**PROVIDED RECORDS**
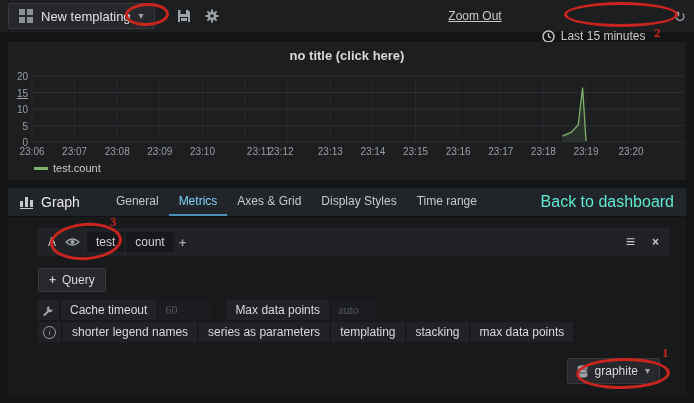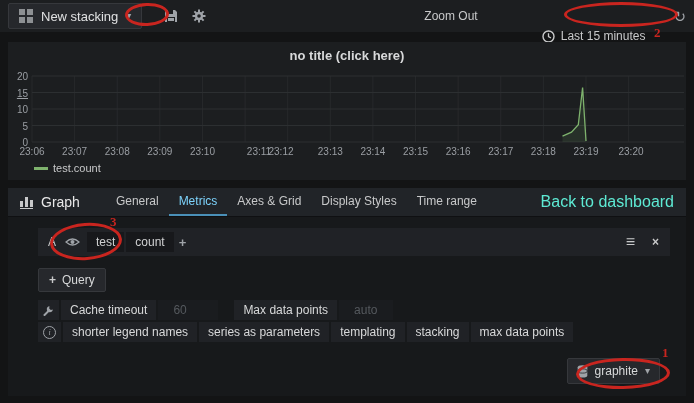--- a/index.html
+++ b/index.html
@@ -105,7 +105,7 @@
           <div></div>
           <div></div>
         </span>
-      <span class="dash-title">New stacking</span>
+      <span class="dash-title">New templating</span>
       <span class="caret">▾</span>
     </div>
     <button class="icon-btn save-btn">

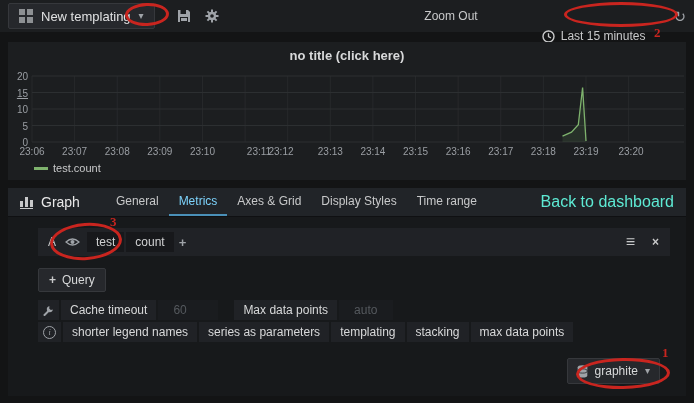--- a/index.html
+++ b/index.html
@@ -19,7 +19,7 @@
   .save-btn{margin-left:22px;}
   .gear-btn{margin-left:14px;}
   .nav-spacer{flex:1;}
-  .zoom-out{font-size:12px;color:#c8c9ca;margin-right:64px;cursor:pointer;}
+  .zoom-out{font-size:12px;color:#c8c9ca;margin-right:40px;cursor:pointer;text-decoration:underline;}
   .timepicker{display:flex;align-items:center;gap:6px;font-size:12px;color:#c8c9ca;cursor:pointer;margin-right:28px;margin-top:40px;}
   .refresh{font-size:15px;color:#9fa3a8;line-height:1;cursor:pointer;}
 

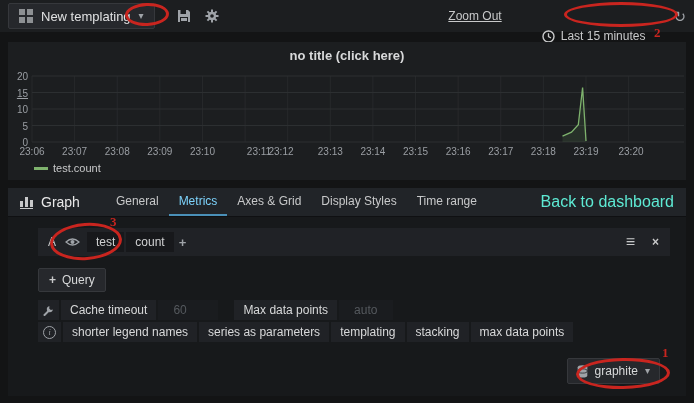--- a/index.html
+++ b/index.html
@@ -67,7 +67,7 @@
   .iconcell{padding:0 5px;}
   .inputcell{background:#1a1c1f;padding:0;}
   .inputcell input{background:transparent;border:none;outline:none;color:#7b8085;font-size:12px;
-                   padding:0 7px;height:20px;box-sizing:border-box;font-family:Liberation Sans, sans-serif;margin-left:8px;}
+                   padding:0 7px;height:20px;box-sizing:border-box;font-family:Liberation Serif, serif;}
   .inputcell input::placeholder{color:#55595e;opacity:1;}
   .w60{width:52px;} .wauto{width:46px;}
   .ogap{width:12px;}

**THE PROBLEM**
Go over the records above and tally the lines with the word "margin" in them. Give the number alone.

**EXERCISE SOLUTION**
6